Arthur é um dos meus amigos mais antigos, destes que encontrei por um acaso, nesse caso numa banca de jornais, folheando uma edição de Dragão Brasil enquanto eu tinha uma Bloody Mary* nas mãos. Anos depois, quando já havíamos tido todas as conversas agradáveis do mundo (porque nunca houve discussão alguma), quando já havíamos incendiado meimundo com nossas esquisitices, típicas dos estranhamentos que costumávamos causar apenas com a respiração e a decisão de pôr os pés pra fora da cama pela manhã**, foi a vez do cogumelo.
Nada de uma explosão atômica que recondensasse a realidade em outros tópicos. Não, só o que tivemos (ou eu tive) foi uma enchente colorida de situações mascaradas em psicodelia – inté as goteiras, ’tadinhas, eu via escorrerem pelos telhados e pif poft, espalharem-se em cores pelo piso, que naquela ocasião era o da capela mortuária, o lugarzinho bacana que todos escolhem para viajar lá pelas bandas d’onde vim.
Distâncias efetuadas, o camarada Arthur substituiu seus vícios. Primeiro, mulher e filho. Depois, o sujeito se prega, sem vergonha, um bêbado, gordo, viciado, oh meu Deus, viciado em eletrochoque, o grandessíssimo. Usava em si mesmo uma dessas armas pequenas de choque, das que paralisam temporariamente o atacado e que são usadas como ferramentas de segurança, e era encontrado pela esposa no final da tarde. Ele, tão acostumado ao brilho do próprio vômito quando despertava, teve de se virar como pôde quando os familiares lhe arrancaram a arma de choque.
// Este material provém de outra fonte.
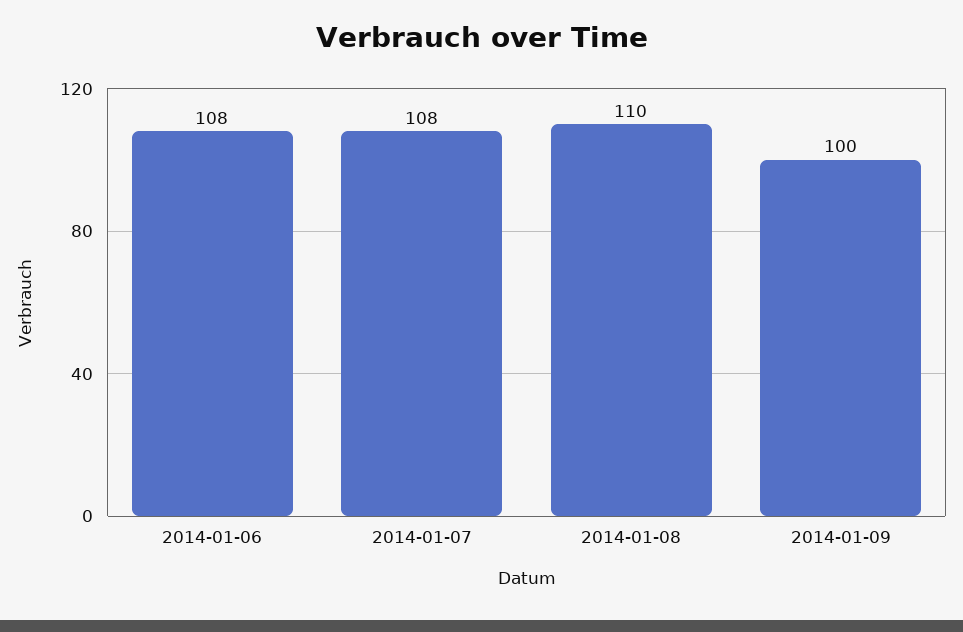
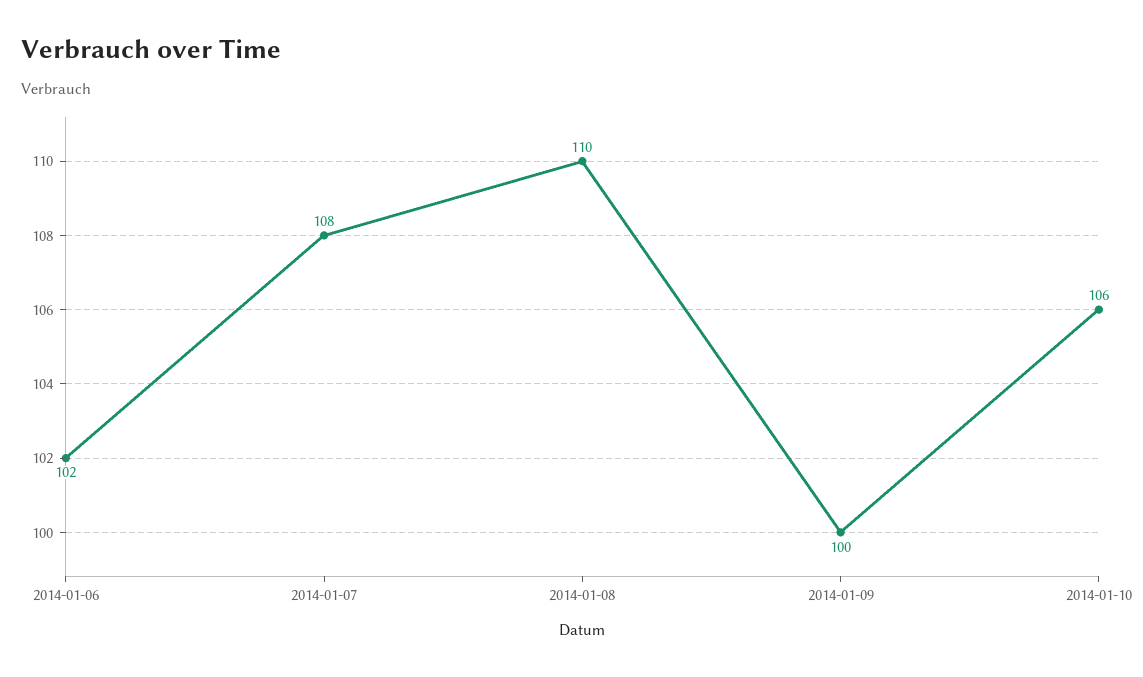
2014-01-06: 108 -> 102
2014-01-10: none -> 106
Da última vez em que eu soube dele, havia arrancado os interruptores da casa e estava mordendo os fios das paredes***.
* Não o drinque, mas uma minissérie em quadrinhos escrita por Garth Ennis e desenhada por Darick Robertson – embora, de fato, olhando para trás, eu perceba que já havia lido essa história bacana de guerra, sangue, gritos de horror e dragões assassinos alguns anos antes de conhecer o camarada referido lá no primeiro capítulo.
** A seleção de sentenças, assim como o caráter revolucionário da dupla em questão, pode dar a entender erroneamente que se trata de um caso amoroso. Não é o caso.
*** É tudo verdade. E também é tudo mentira.